With fresh signs in recent weeks that economic growth is slowing while inflation is heating up, analysts are debating whether the U.S. economy could be gearing up for a repeat performance. Some economists contend that the Fed has less control over the economy this time around, partly because of bulging trade and budget deficits as well as China's growing economic and financial clout.

"I think we're very, very vulnerable now," said Dean Baker, co-director of the Center for Economic and Policy Research in Washington. "The record on engineering soft landings isn't terribly good."

Others think that the Fed just might pull off the soft landing, because the central bank is starting from a better location than it has in the past. Interest rates are still far lower than they were in the last three decades. The central bank, having no intention of causing a recession, could stop raising rates before the hikes trigger a severe downturn, the optimists argue.

"Frequently, the Fed wanted to cause a recession in order to bring down inflation," said Alan Blinder, a former vice chairman of the Fed who teaches at Princeton University. "That's not the case now."

There are many factors other than high interest rates that can cause a recession -- a contraction of the economy -- including chronic unemployment and oil shocks.

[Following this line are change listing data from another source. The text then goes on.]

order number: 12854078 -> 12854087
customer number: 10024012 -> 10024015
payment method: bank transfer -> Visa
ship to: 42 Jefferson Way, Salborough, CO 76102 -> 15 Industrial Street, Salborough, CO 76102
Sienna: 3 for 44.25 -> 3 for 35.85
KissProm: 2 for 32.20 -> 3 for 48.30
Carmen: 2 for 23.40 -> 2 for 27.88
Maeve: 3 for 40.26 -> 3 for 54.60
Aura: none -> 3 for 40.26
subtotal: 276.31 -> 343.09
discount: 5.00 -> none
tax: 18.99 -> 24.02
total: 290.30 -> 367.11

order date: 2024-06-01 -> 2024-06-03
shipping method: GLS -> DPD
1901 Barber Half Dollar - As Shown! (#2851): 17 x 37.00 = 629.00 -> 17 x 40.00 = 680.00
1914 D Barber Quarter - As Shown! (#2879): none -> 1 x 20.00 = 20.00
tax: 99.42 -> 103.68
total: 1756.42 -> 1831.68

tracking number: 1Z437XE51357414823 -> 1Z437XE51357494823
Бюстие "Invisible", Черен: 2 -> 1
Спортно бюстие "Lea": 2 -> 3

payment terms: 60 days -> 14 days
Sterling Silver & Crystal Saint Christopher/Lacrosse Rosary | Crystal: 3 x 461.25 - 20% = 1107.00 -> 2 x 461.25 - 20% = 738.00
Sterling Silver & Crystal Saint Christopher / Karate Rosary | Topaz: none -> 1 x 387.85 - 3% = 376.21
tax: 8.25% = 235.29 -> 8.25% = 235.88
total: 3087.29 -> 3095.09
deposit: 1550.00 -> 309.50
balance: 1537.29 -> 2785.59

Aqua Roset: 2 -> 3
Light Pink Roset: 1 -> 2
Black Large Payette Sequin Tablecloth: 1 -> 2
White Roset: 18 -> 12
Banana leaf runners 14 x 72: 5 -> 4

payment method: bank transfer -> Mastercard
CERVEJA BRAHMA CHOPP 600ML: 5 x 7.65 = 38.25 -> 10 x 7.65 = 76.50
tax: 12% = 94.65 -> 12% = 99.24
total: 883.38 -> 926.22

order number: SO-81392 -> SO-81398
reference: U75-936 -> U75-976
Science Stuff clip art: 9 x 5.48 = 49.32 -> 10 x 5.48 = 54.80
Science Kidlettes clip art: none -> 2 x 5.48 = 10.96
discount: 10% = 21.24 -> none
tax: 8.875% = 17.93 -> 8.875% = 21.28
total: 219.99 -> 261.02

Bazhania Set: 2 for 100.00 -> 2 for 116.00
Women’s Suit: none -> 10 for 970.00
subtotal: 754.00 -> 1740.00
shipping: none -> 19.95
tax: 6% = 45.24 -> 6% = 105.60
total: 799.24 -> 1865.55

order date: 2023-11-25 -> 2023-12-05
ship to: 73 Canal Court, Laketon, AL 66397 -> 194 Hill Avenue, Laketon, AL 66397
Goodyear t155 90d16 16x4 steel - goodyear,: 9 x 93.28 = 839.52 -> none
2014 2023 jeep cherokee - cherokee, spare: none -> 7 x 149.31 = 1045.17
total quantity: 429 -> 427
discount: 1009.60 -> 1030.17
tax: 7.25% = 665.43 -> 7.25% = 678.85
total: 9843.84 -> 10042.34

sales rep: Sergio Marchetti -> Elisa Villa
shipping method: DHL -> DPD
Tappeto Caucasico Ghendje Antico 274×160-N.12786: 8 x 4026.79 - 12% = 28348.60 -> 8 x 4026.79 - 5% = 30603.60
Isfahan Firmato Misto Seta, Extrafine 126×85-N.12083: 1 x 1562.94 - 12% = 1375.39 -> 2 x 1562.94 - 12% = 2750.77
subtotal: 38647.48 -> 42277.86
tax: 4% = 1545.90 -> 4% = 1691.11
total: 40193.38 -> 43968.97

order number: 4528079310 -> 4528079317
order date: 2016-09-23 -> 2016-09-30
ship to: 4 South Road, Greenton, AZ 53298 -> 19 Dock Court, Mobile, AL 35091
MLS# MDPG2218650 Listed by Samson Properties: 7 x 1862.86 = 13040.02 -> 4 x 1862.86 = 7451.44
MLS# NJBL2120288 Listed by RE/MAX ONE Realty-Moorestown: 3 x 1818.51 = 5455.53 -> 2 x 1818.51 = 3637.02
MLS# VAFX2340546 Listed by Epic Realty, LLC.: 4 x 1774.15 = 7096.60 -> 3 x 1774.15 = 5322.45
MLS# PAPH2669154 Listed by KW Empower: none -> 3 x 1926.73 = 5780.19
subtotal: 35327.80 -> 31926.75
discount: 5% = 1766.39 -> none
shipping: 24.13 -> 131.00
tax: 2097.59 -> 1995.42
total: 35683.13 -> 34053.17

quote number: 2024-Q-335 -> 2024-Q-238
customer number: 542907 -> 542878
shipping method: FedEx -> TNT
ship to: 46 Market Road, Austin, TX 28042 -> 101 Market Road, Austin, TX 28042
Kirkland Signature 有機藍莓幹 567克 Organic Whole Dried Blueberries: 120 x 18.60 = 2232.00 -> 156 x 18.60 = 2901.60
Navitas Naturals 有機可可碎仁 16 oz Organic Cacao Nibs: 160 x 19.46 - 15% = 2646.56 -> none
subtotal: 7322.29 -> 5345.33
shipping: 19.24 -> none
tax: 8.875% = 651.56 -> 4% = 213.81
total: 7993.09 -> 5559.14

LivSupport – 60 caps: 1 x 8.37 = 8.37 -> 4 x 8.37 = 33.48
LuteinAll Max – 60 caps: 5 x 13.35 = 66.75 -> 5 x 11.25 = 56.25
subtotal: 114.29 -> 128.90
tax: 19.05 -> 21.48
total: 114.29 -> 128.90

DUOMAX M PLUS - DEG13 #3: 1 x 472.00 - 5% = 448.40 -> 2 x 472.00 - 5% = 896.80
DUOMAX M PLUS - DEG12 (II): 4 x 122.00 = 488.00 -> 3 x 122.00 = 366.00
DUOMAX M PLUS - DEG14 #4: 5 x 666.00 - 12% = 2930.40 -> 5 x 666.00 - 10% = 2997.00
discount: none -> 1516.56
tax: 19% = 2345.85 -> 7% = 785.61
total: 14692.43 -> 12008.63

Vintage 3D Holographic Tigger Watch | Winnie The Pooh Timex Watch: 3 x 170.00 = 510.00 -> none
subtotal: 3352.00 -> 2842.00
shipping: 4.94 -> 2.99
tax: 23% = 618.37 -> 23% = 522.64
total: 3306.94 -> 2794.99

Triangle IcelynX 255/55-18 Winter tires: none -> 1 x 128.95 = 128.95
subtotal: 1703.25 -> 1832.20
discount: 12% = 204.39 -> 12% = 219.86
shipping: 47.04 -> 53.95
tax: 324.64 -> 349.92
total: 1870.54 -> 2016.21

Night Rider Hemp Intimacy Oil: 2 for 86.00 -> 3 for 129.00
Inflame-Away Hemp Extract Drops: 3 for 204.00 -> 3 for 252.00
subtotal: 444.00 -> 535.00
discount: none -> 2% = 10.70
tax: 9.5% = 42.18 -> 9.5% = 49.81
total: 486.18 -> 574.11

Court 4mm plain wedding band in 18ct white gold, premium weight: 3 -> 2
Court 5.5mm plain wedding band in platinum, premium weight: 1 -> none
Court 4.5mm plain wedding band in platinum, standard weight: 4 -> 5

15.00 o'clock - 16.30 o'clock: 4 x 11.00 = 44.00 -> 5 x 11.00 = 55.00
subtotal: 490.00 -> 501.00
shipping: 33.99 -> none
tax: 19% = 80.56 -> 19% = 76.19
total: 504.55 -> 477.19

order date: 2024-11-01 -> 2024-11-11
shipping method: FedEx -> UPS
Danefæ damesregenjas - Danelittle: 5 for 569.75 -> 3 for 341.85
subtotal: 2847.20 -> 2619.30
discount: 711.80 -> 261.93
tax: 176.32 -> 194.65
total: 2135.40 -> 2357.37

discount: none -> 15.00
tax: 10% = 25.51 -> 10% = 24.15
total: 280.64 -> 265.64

But economists for years have debated how best to pull off the tricky balancing act between inflation and economic growth.

Analysts generally agree that the Fed must try to keep inflation from getting out of hand. Created in the early 20th century to regulate the nation's money supply, the Fed combats inflation by keeping the economy from overheating. The theory is that if it grows too quickly, prices begin to skyrocket and inflation ends up pushing down consumers' standards of living.

The Fed's chief tool in this mission is its ability to raise interest rates. In the best-case scenario, higher interest rates curb rising prices and take the edge off an expanding economy without destroying it. In the worst-case scenario, higher borrowing costs sock consumer and business spending, sending the expansion into a tailspin that could end in a recession.